» DATA PROVIDED

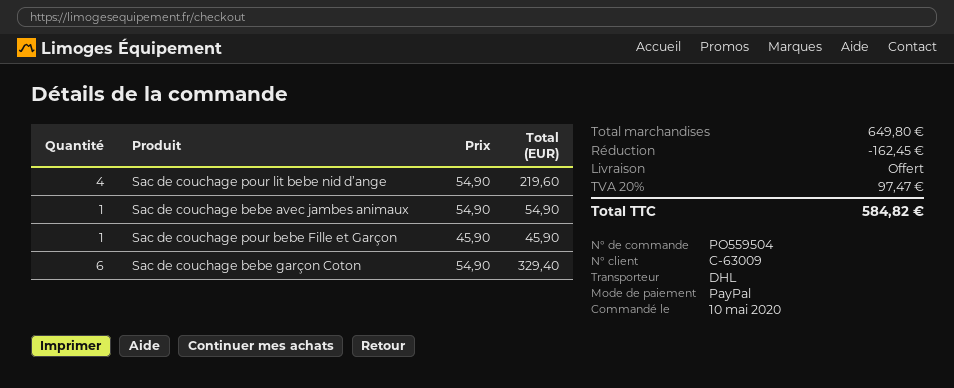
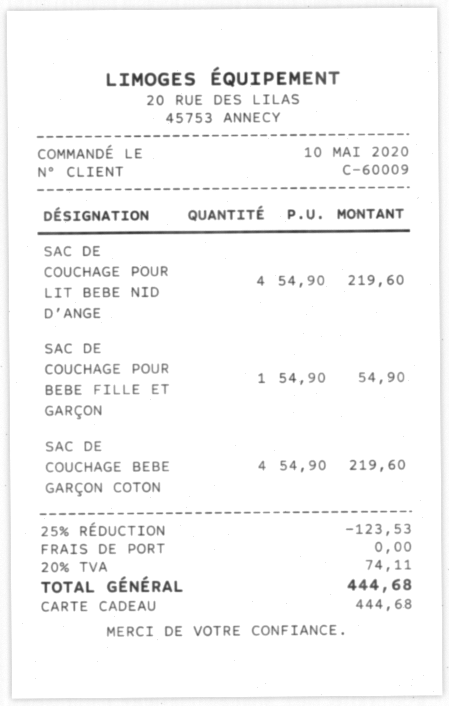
customer number: C-63009 -> C-60009
payment method: PayPal -> gift card
Sac de couchage bebe avec jambes animaux: 1 x 54.90 = 54.90 -> none
Sac de couchage pour bebe Fille et Garçon: 1 x 45.90 = 45.90 -> 1 x 54.90 = 54.90
Sac de couchage bebe garçon Coton: 6 x 54.90 = 329.40 -> 4 x 54.90 = 219.60
discount: 162.45 -> 123.53
tax: 20% = 97.47 -> 20% = 74.11
total: 584.82 -> 444.68

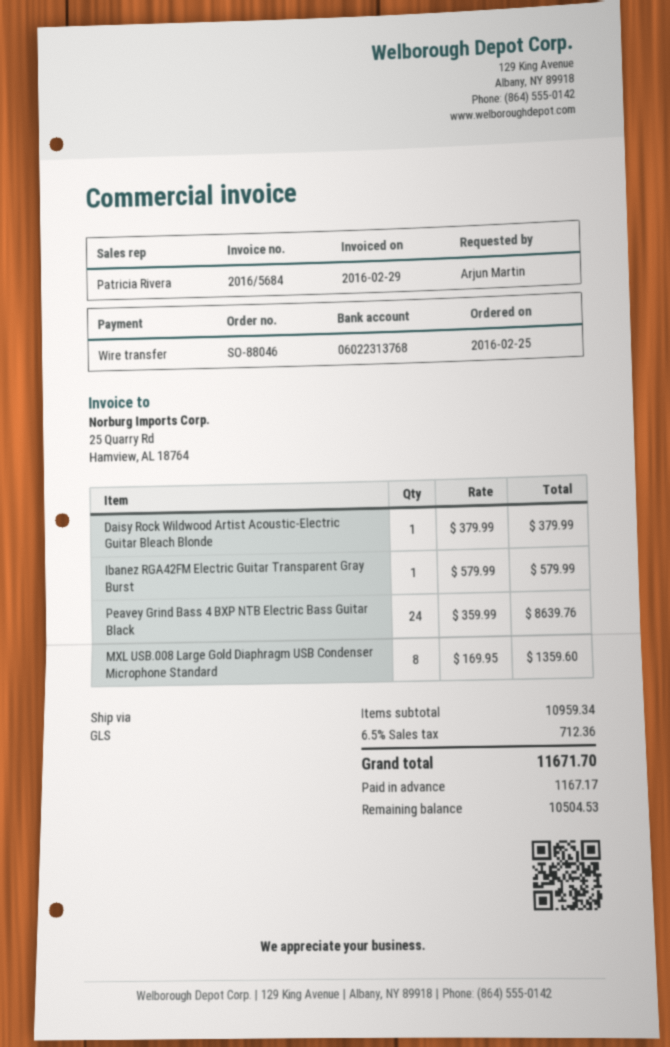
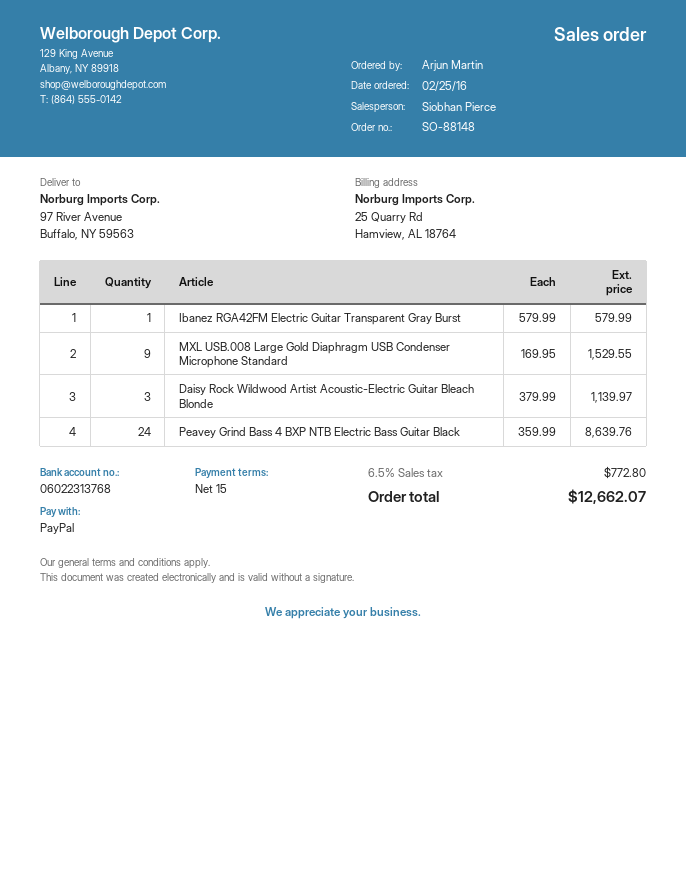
order number: SO-88046 -> SO-88148
sales rep: Patricia Rivera -> Siobhan Pierce
payment method: bank transfer -> PayPal
Daisy Rock Wildwood Artist Acoustic-Electric Guitar Bleach Blonde: 1 x 379.99 = 379.99 -> 3 x 379.99 = 1139.97
MXL USB.008 Large Gold Diaphragm USB Condenser Microphone Standard: 8 x 169.95 = 1359.60 -> 9 x 169.95 = 1529.55
tax: 6.5% = 712.36 -> 6.5% = 772.80
total: 11671.70 -> 12662.07

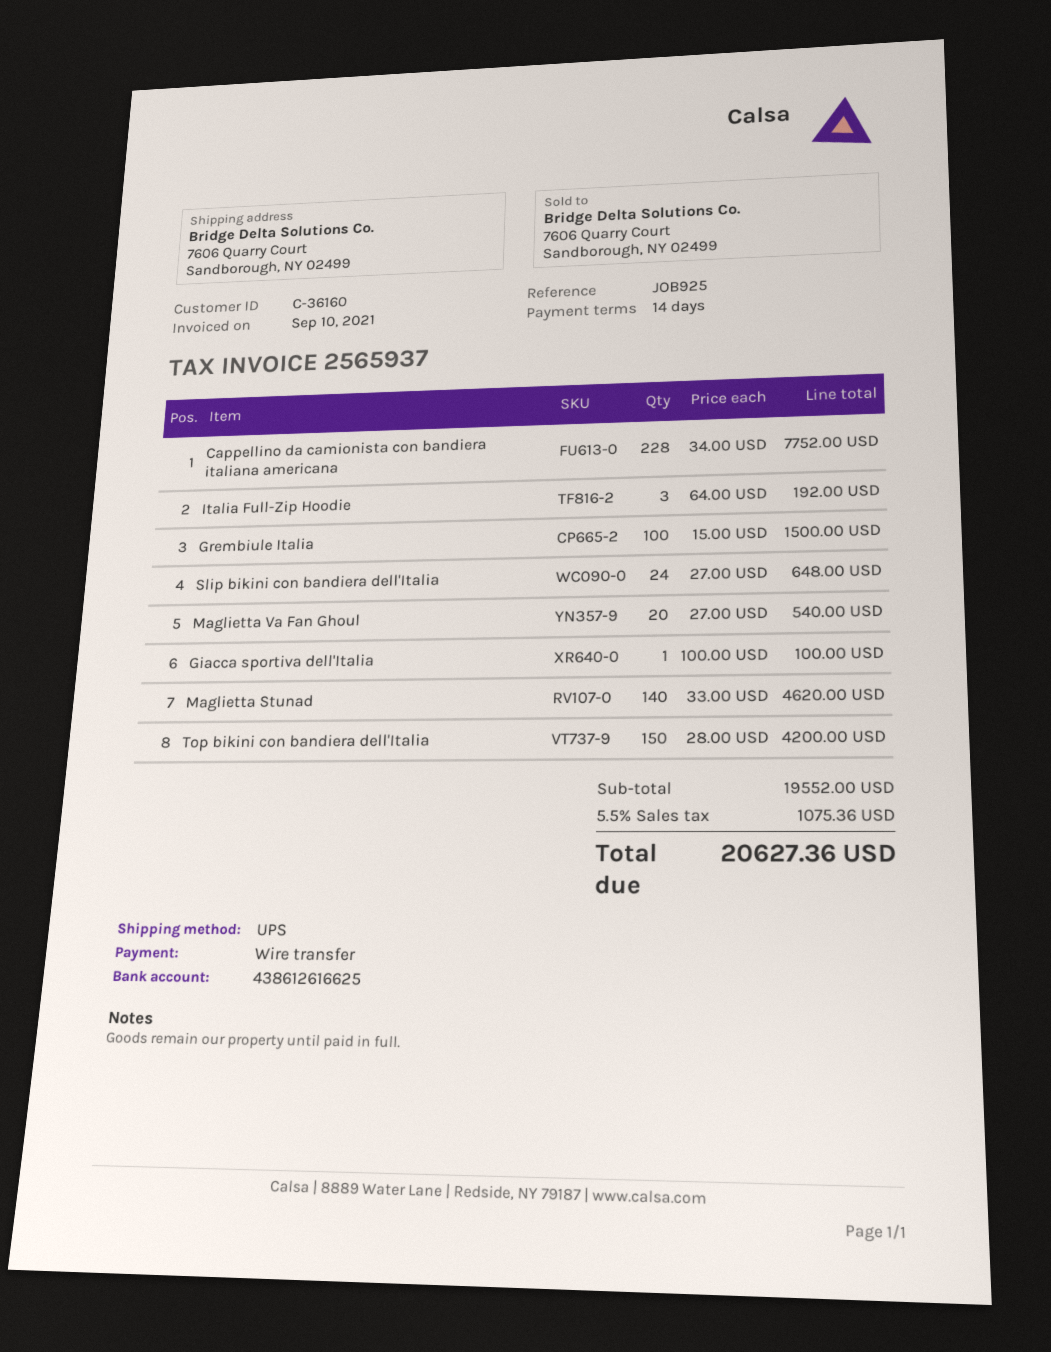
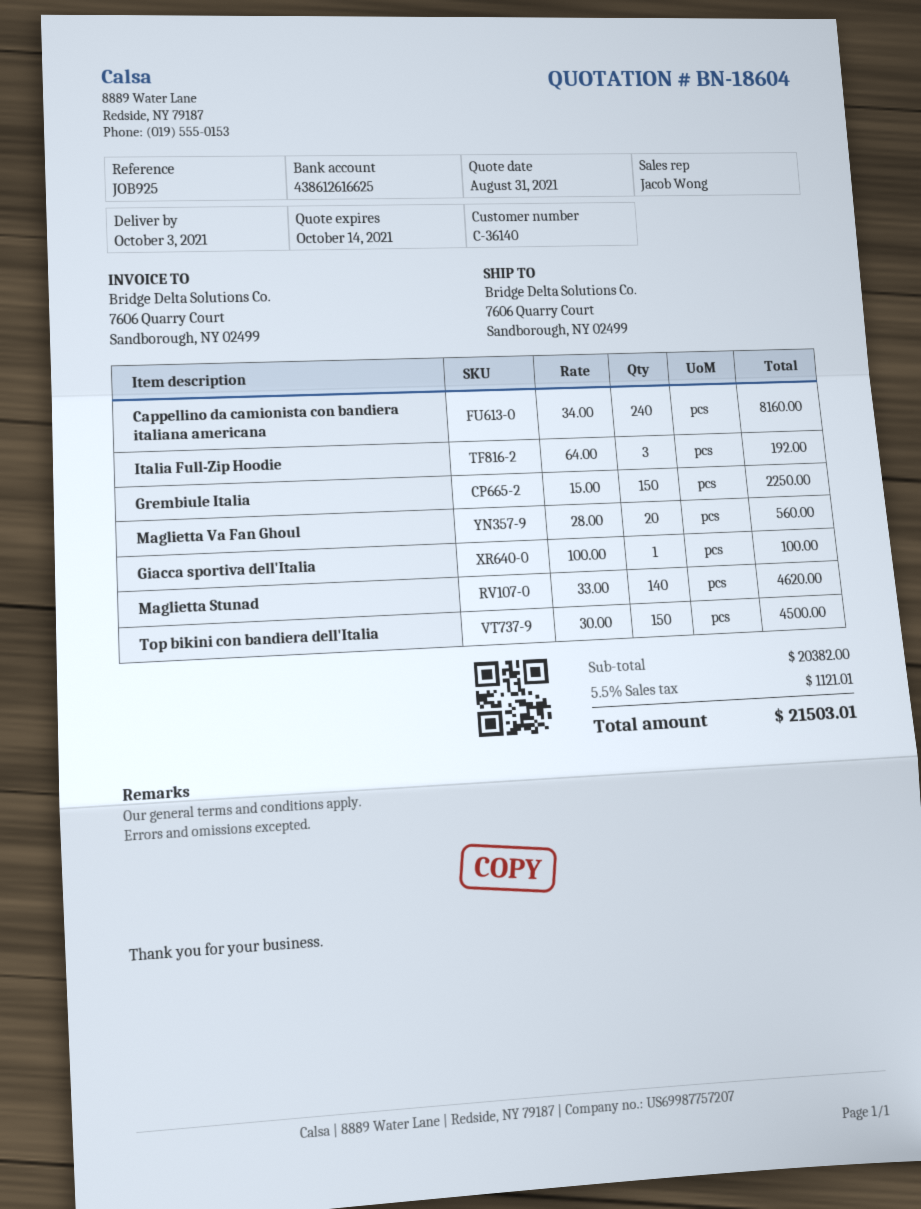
customer number: C-36160 -> C-36140
Cappellino da camionista con bandiera italiana americana: 228 x 34.00 = 7752.00 -> 240 x 34.00 = 8160.00
Grembiule Italia: 100 x 15.00 = 1500.00 -> 150 x 15.00 = 2250.00
Slip bikini con bandiera dell'Italia: 24 x 27.00 = 648.00 -> none
Maglietta Va Fan Ghoul: 20 x 27.00 = 540.00 -> 20 x 28.00 = 560.00
Top bikini con bandiera dell'Italia: 150 x 28.00 = 4200.00 -> 150 x 30.00 = 4500.00
subtotal: 19552.00 -> 20382.00
tax: 5.5% = 1075.36 -> 5.5% = 1121.01
total: 20627.36 -> 21503.01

» ACTIVITY
When you repeat the listing, keep it exact and leave the pictures behind.

» SOLUTION TO THIS EXERCISE
customer number: C-63009 -> C-60009
payment method: PayPal -> gift card
Sac de couchage bebe avec jambes animaux: 1 x 54.90 = 54.90 -> none
Sac de couchage pour bebe Fille et Garçon: 1 x 45.90 = 45.90 -> 1 x 54.90 = 54.90
Sac de couchage bebe garçon Coton: 6 x 54.90 = 329.40 -> 4 x 54.90 = 219.60
discount: 162.45 -> 123.53
tax: 20% = 97.47 -> 20% = 74.11
total: 584.82 -> 444.68

order number: SO-88046 -> SO-88148
sales rep: Patricia Rivera -> Siobhan Pierce
payment method: bank transfer -> PayPal
Daisy Rock Wildwood Artist Acoustic-Electric Guitar Bleach Blonde: 1 x 379.99 = 379.99 -> 3 x 379.99 = 1139.97
MXL USB.008 Large Gold Diaphragm USB Condenser Microphone Standard: 8 x 169.95 = 1359.60 -> 9 x 169.95 = 1529.55
tax: 6.5% = 712.36 -> 6.5% = 772.80
total: 11671.70 -> 12662.07

customer number: C-36160 -> C-36140
Cappellino da camionista con bandiera italiana americana: 228 x 34.00 = 7752.00 -> 240 x 34.00 = 8160.00
Grembiule Italia: 100 x 15.00 = 1500.00 -> 150 x 15.00 = 2250.00
Slip bikini con bandiera dell'Italia: 24 x 27.00 = 648.00 -> none
Maglietta Va Fan Ghoul: 20 x 27.00 = 540.00 -> 20 x 28.00 = 560.00
Top bikini con bandiera dell'Italia: 150 x 28.00 = 4200.00 -> 150 x 30.00 = 4500.00
subtotal: 19552.00 -> 20382.00
tax: 5.5% = 1075.36 -> 5.5% = 1121.01
total: 20627.36 -> 21503.01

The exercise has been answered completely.